Edit tracking data
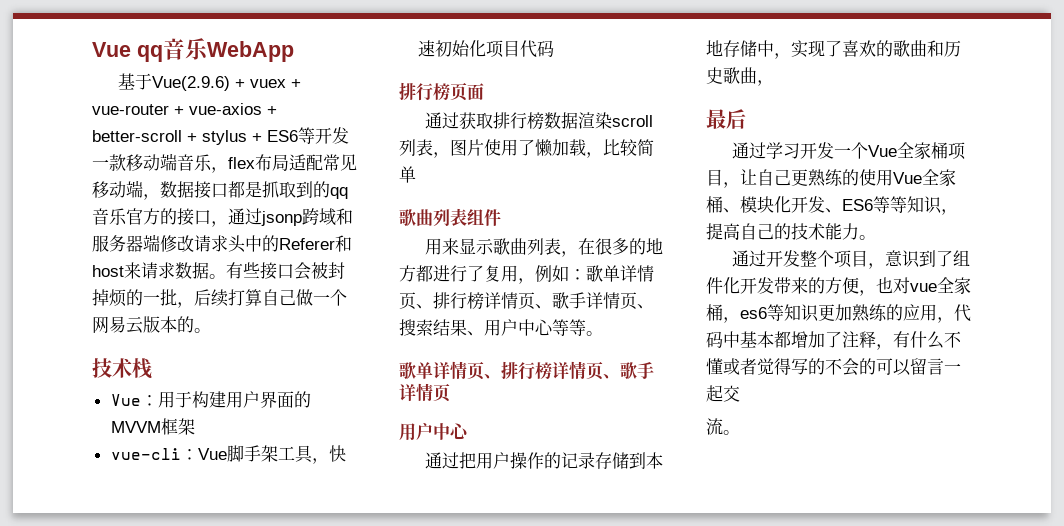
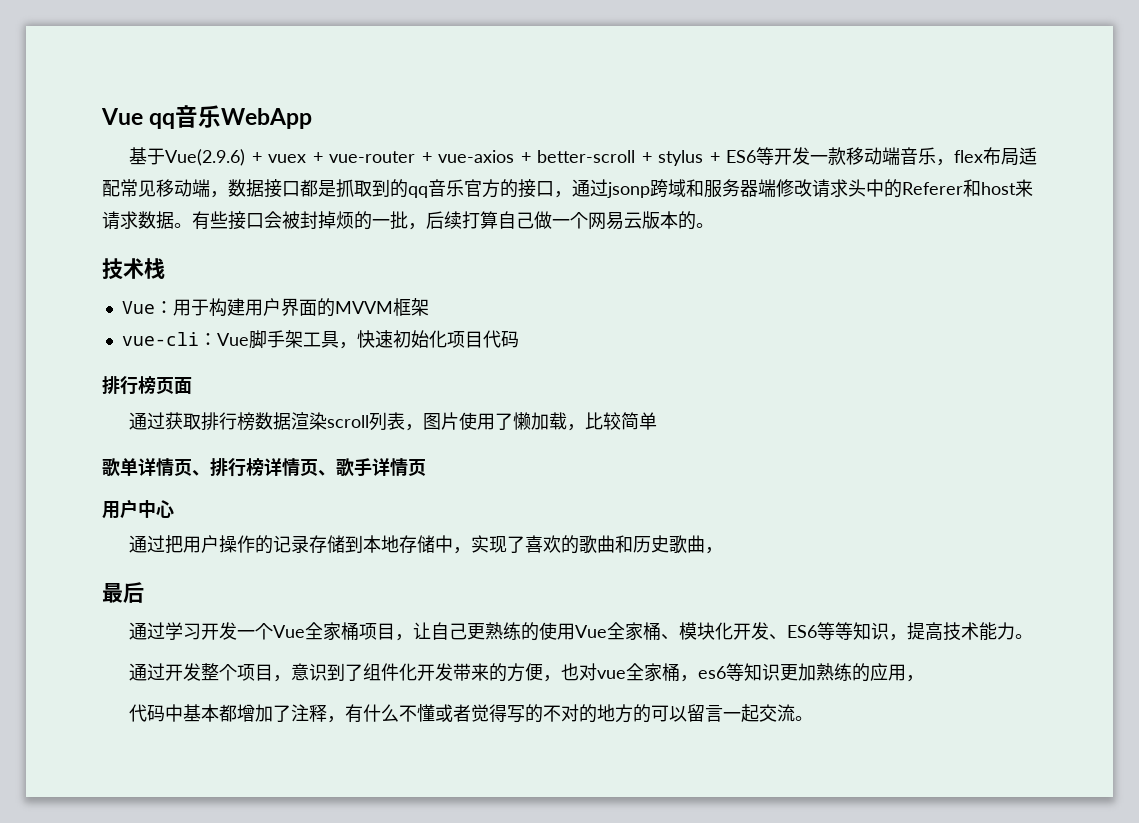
- 歌曲列表组件
- 用来显示歌曲列表，在很多的地方都进行了复用，例如：歌单详情页、排行榜详情页、歌手详情页、搜索结果、用户中心等等。
- 通过学习开发一个Vue全家桶项目，让自己更熟练的使用Vue全家桶、模块化开发、ES6等等知识，提高自己的技术能力。
+ 通过学习开发一个Vue全家桶项目，让自己更熟练的使用Vue全家桶、模块化开发、ES6等等知识，提高技术能力。
- 通过开发整个项目，意识到了组件化开发带来的方便，也对vue全家桶，es6等知识更加熟练的应用，代码中基本都增加了注释，有什么不懂或者觉得写的不会的可以留言一起交
- 流。
+ 通过开发整个项目，意识到了组件化开发带来的方便，也对vue全家桶，es6等知识更加熟练的应用，
+ 代码中基本都增加了注释，有什么不懂或者觉得写的不对的地方的可以留言一起交流。

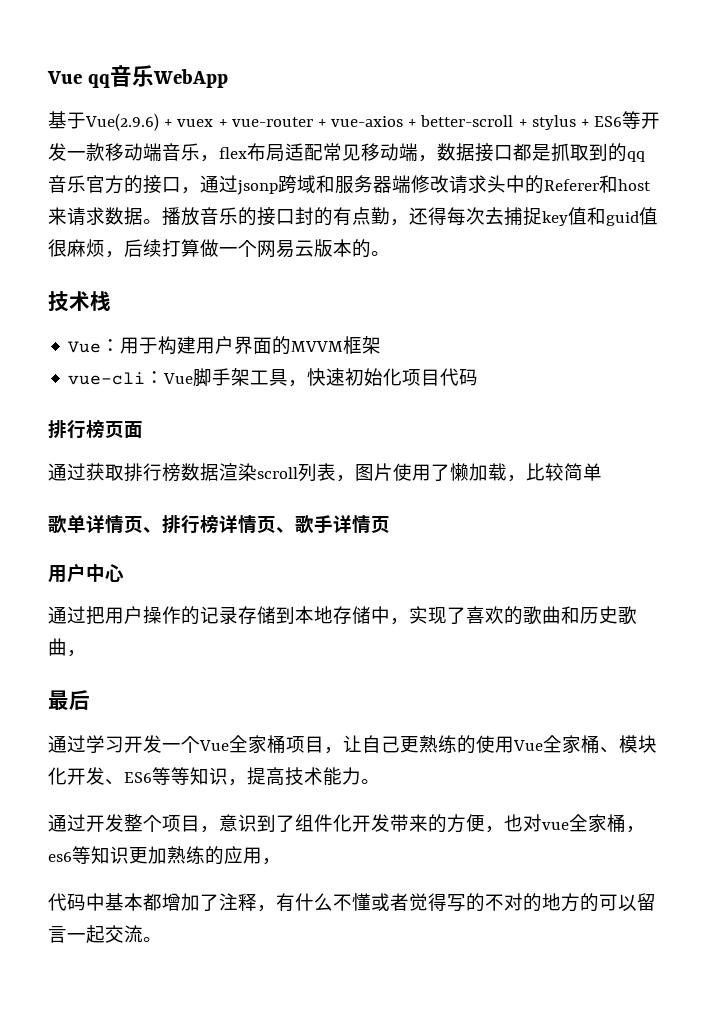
- 有些接口会被封掉烦的一批，后续打算自己做一个网易云版本的。
+ 播放音乐的接口封的有点勤，还得每次去捕捉key值和guid值很麻烦，后续打算做一个网易云版本的。

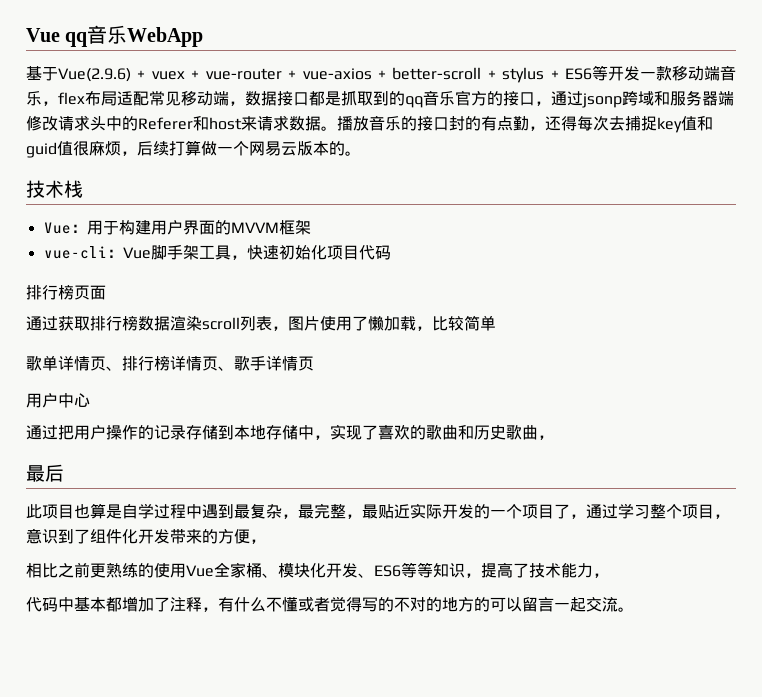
- 通过学习开发一个Vue全家桶项目，让自己更熟练的使用Vue全家桶、模块化开发、ES6等等知识，提高技术能力。
- 通过开发整个项目，意识到了组件化开发带来的方便，也对vue全家桶，es6等知识更加熟练的应用，
+ 此项目也算是自学过程中遇到最复杂，最完整，最贴近实际开发的一个项目了，通过学习整个项目，意识到了组件化开发带来的方便，
+ 相比之前更熟练的使用Vue全家桶、模块化开发、ES6等等知识，提高了技术能力，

[What you need to do]
Return all lines above that mention the word "通过学习开发一个Vue全家桶项目".

[Response area]
- 通过学习开发一个Vue全家桶项目，让自己更熟练的使用Vue全家桶、模块化开发、ES6等等知识，提高自己的技术能力。
+ 通过学习开发一个Vue全家桶项目，让自己更熟练的使用Vue全家桶、模块化开发、ES6等等知识，提高技术能力。
- 通过学习开发一个Vue全家桶项目，让自己更熟练的使用Vue全家桶、模块化开发、ES6等等知识，提高技术能力。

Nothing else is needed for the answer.